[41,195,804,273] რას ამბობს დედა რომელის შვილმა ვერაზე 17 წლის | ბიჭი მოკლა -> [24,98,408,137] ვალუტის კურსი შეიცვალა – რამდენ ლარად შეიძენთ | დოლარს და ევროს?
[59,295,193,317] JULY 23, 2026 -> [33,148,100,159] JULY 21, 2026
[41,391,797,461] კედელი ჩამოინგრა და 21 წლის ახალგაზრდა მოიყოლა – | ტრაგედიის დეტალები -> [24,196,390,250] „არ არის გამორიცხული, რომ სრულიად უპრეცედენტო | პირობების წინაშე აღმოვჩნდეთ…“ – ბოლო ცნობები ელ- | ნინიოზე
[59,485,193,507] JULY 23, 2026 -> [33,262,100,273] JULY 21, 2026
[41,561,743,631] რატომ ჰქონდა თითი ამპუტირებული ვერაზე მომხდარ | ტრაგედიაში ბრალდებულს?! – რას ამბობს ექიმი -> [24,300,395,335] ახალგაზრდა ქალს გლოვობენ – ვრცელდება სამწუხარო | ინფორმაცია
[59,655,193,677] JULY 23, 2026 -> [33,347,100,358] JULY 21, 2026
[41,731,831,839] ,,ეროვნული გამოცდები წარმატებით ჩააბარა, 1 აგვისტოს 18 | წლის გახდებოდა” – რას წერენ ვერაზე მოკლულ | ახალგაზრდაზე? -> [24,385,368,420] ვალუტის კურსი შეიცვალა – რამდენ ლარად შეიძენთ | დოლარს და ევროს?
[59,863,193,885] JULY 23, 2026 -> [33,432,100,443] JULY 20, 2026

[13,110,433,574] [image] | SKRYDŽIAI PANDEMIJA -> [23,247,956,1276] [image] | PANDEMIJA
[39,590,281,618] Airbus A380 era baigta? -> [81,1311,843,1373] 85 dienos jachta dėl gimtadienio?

- - - -

▶ PROBLEM REQUIREMENTS: Show me all lines in the records that contain "ამბობს".

▶ ANSWER BELOW:
[41,195,804,273] რას ამბობს დედა რომელის შვილმა ვერაზე 17 წლის | ბიჭი მოკლა -> [24,98,408,137] ვალუტის კურსი შეიცვალა – რამდენ ლარად შეიძენთ | დოლარს და ევროს?
[41,561,743,631] რატომ ჰქონდა თითი ამპუტირებული ვერაზე მომხდარ | ტრაგედიაში ბრალდებულს?! – რას ამბობს ექიმი -> [24,300,395,335] ახალგაზრდა ქალს გლოვობენ – ვრცელდება სამწუხარო | ინფორმაცია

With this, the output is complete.